---------- Material shown ----------
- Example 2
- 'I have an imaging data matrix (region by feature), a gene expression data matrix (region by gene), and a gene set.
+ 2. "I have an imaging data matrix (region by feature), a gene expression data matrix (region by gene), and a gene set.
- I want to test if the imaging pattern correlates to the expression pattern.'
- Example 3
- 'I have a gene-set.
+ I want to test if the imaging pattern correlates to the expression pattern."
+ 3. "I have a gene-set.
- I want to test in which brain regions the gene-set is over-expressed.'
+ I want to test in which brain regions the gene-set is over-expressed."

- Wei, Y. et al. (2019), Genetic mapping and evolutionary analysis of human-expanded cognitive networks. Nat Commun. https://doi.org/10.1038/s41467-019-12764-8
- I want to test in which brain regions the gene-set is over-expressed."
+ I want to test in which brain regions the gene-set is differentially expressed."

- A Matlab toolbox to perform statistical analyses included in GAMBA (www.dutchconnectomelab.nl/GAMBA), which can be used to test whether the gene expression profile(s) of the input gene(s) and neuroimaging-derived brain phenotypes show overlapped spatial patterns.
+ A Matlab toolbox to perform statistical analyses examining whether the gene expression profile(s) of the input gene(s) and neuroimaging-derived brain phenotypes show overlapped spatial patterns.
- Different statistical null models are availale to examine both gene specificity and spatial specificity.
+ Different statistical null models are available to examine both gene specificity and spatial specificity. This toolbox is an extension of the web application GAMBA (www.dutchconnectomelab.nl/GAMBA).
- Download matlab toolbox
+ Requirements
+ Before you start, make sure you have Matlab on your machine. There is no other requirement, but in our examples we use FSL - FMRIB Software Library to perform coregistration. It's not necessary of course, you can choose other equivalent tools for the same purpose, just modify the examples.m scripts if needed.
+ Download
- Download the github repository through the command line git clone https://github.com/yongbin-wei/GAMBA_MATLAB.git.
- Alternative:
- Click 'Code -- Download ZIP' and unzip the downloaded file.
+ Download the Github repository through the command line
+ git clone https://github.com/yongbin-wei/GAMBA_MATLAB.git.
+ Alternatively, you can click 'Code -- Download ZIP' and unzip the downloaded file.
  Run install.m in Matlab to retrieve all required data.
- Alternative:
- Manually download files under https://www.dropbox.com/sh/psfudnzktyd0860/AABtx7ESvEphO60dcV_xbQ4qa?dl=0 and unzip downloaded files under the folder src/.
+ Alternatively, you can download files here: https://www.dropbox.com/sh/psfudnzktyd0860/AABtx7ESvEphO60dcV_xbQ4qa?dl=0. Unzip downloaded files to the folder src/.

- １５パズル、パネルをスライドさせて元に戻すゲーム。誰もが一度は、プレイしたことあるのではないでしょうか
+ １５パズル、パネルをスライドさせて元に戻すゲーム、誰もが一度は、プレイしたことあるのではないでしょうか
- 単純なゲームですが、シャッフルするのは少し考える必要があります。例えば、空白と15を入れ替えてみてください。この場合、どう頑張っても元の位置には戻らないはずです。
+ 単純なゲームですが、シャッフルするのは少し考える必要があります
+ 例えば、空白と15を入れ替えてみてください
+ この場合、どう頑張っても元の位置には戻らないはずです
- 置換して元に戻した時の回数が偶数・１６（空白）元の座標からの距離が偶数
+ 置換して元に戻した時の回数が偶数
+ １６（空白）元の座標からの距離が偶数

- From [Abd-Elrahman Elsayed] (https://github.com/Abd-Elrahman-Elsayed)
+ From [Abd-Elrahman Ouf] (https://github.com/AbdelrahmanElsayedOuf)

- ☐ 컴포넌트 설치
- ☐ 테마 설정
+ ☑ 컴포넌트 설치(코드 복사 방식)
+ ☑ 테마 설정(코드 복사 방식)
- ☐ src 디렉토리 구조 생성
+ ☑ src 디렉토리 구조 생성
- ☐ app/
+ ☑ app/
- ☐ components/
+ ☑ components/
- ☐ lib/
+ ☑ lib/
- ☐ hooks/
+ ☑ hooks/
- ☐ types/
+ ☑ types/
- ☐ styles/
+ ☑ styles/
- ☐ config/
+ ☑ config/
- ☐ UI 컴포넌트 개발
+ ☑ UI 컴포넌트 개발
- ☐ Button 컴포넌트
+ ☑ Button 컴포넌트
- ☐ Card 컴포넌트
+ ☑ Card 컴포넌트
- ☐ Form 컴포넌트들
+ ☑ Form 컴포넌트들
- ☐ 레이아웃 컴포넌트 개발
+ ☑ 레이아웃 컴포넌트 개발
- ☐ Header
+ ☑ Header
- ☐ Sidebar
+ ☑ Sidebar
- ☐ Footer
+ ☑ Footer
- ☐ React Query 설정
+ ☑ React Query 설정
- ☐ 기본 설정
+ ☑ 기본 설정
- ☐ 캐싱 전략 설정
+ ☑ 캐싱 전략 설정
----------
■ Goal of the exercise
For this task, write out exactly the lines of the entries above, starting at the line with "Run install.m in" and ending at the line with "설치(코드 복사 방식)", both included, and no others.

■ Output of the exercise
  Run install.m in Matlab to retrieve all required data.
- Alternative:
- Manually download files under https://www.dropbox.com/sh/psfudnzktyd0860/AABtx7ESvEphO60dcV_xbQ4qa?dl=0 and unzip downloaded files under the folder src/.
+ Alternatively, you can download files here: https://www.dropbox.com/sh/psfudnzktyd0860/AABtx7ESvEphO60dcV_xbQ4qa?dl=0. Unzip downloaded files to the folder src/.

- １５パズル、パネルをスライドさせて元に戻すゲーム。誰もが一度は、プレイしたことあるのではないでしょうか
+ １５パズル、パネルをスライドさせて元に戻すゲーム、誰もが一度は、プレイしたことあるのではないでしょうか
- 単純なゲームですが、シャッフルするのは少し考える必要があります。例えば、空白と15を入れ替えてみてください。この場合、どう頑張っても元の位置には戻らないはずです。
+ 単純なゲームですが、シャッフルするのは少し考える必要があります
+ 例えば、空白と15を入れ替えてみてください
+ この場合、どう頑張っても元の位置には戻らないはずです
- 置換して元に戻した時の回数が偶数・１６（空白）元の座標からの距離が偶数
+ 置換して元に戻した時の回数が偶数
+ １６（空白）元の座標からの距離が偶数

- From [Abd-Elrahman Elsayed] (https://github.com/Abd-Elrahman-Elsayed)
+ From [Abd-Elrahman Ouf] (https://github.com/AbdelrahmanElsayedOuf)

- ☐ 컴포넌트 설치
- ☐ 테마 설정
+ ☑ 컴포넌트 설치(코드 복사 방식)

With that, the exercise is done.